One way to conceive of well-being is to consider brain functioning and its impact on behavior, a discipline called neuroscience. The brain, the control center of our beings, is involved in every mental, physical, emotional or spiritual experience we have. Experience influences the functioning of the brain by shaping and molding it. The more we experience something, the stronger the brain configuration and nerve pathways become under those conditions. The stronger the configuration the easier it is to experience this state again.

There is a reciprocal relationship between brain functioning and behavior. Not only do our experiences shape and mold our brains, but our brains also influence our behaviors and experiences. In other words, the more the brain adopts a certain configuration (and we are born with tendencies toward certain brain configurations) the stronger the impact on influencing behavior.

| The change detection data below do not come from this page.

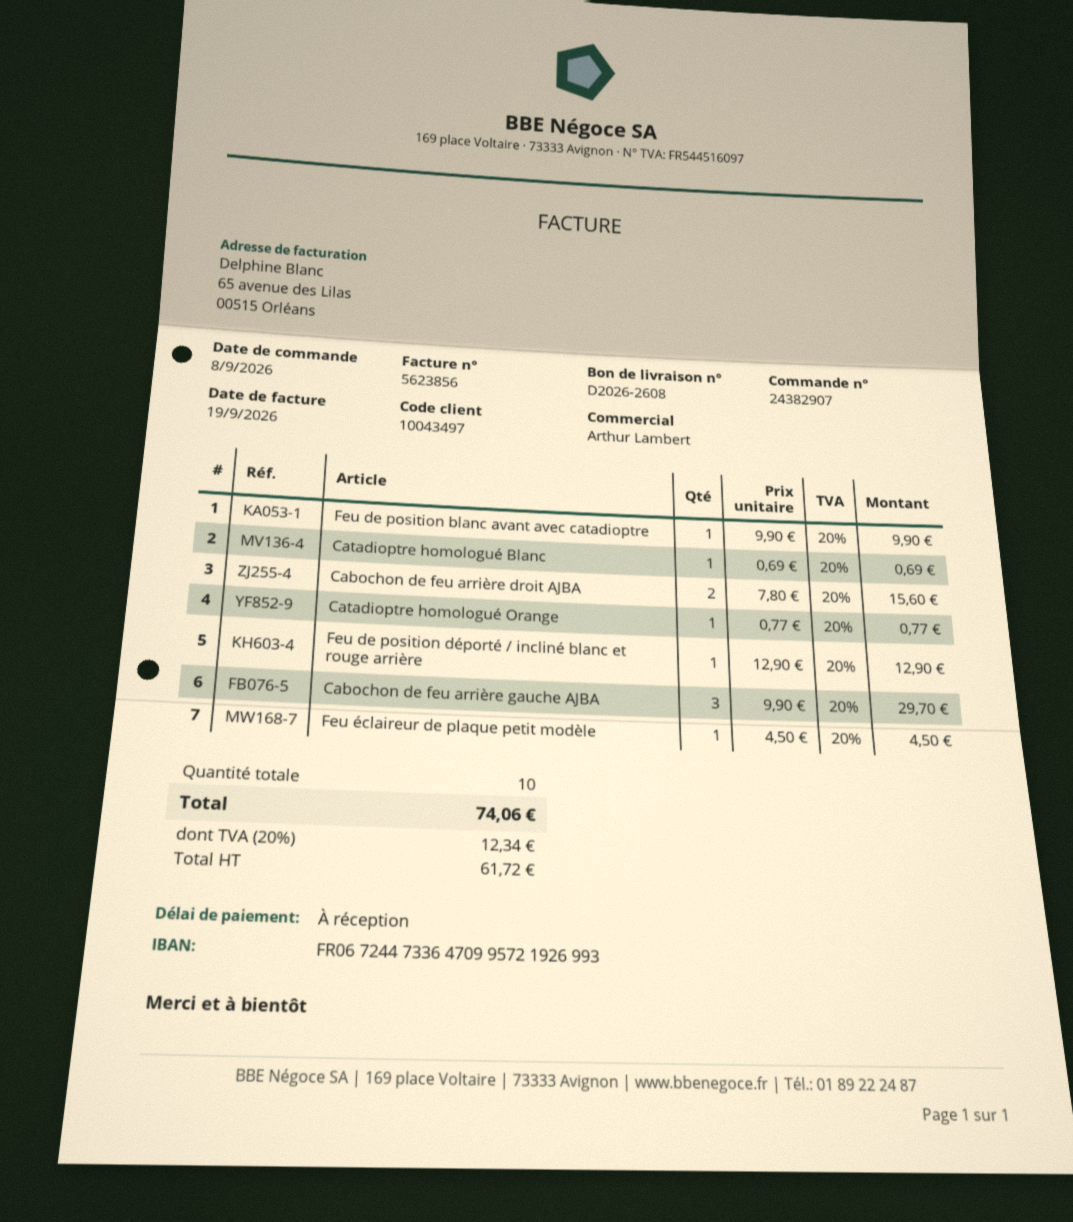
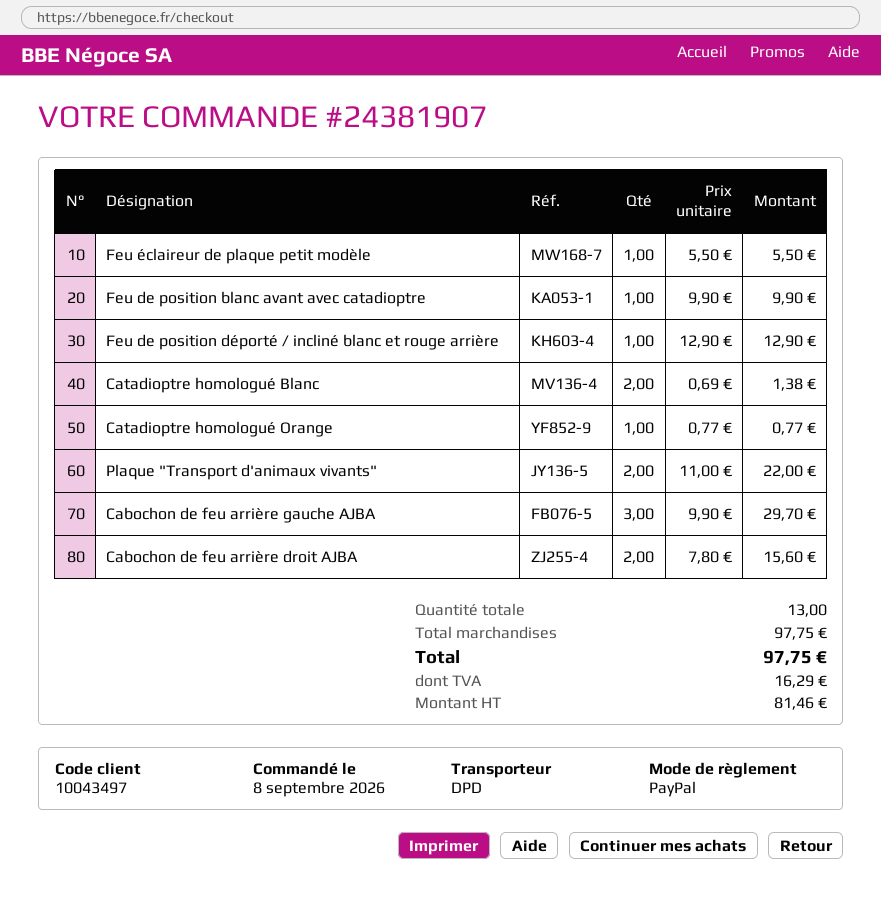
order number: 24382907 -> 24381907
Catadioptre homologué Blanc: 1 x 0.69 = 0.69 -> 2 x 0.69 = 1.38
Feu éclaireur de plaque petit modèle: 1 x 4.50 = 4.50 -> 1 x 5.50 = 5.50
Plaque "Transport d'animaux vivants": none -> 2 x 11.00 = 22.00
total quantity: 10 -> 13
net: 61.72 -> 81.46
tax: 12.34 -> 16.29
total: 74.06 -> 97.75

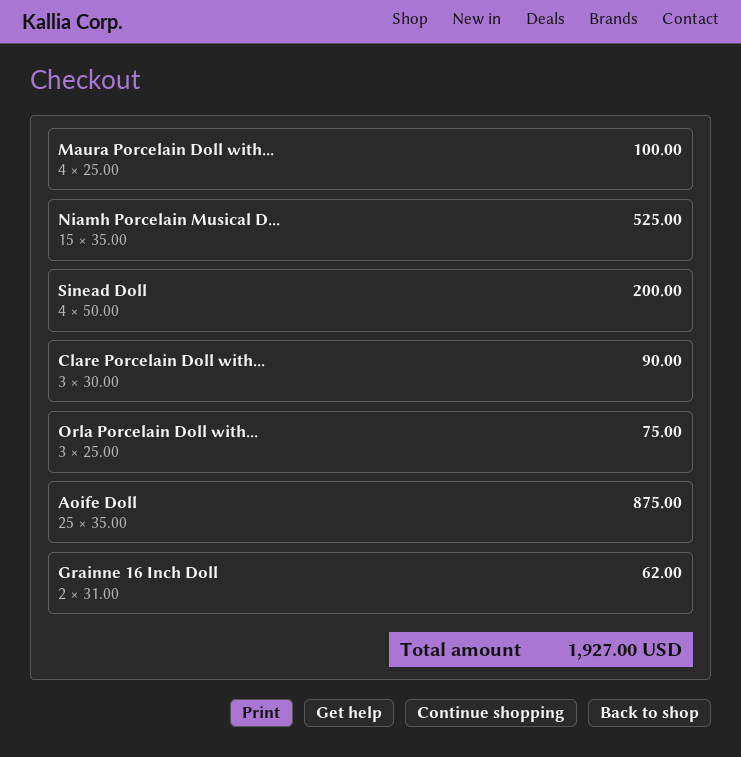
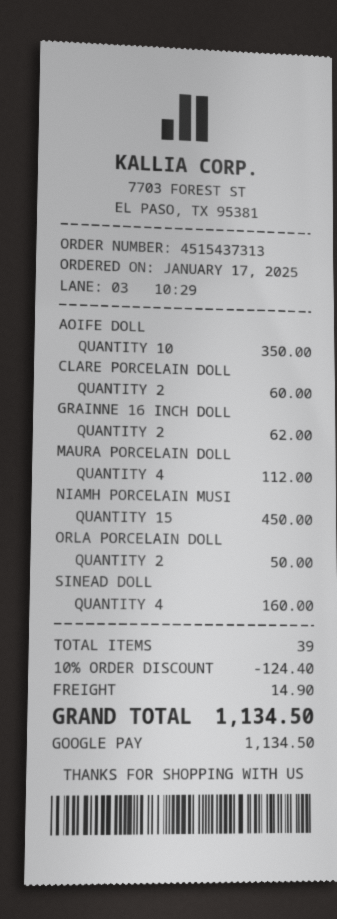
Maura Porcelain Doll with...: 4 for 100.00 -> 4 for 112.00
Niamh Porcelain Musical D...: 15 for 525.00 -> 15 for 450.00
Sinead Doll: 4 for 200.00 -> 4 for 160.00
Clare Porcelain Doll with...: 3 for 90.00 -> 2 for 60.00
Orla Porcelain Doll with...: 3 for 75.00 -> 2 for 50.00
Aoife Doll: 25 for 875.00 -> 10 for 350.00
discount: none -> 10% = 124.40
shipping: none -> 14.90
total: 1927.00 -> 1134.50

So, in order to have mental health, we must engage in lifestyle behaviors that will help shape and mold our brains to function in an integrated fashion that will promote the achievement of higher levels of well-being.

Before reviewing the lifestyle behaviors that promote good functioning brains, two important factors that influence the brain will be highlighted.

First, stress can be toxic to the brain. Stress can inhibit integrated brain functioning by changing both the biochemistry and structural functioning. Intense stress or prolonged stress is especially disruptive. So, learning to manage stress is very important to have a healthy integrated brain.
Lifestyle behaviors that promote an integrated brain also reduce stress.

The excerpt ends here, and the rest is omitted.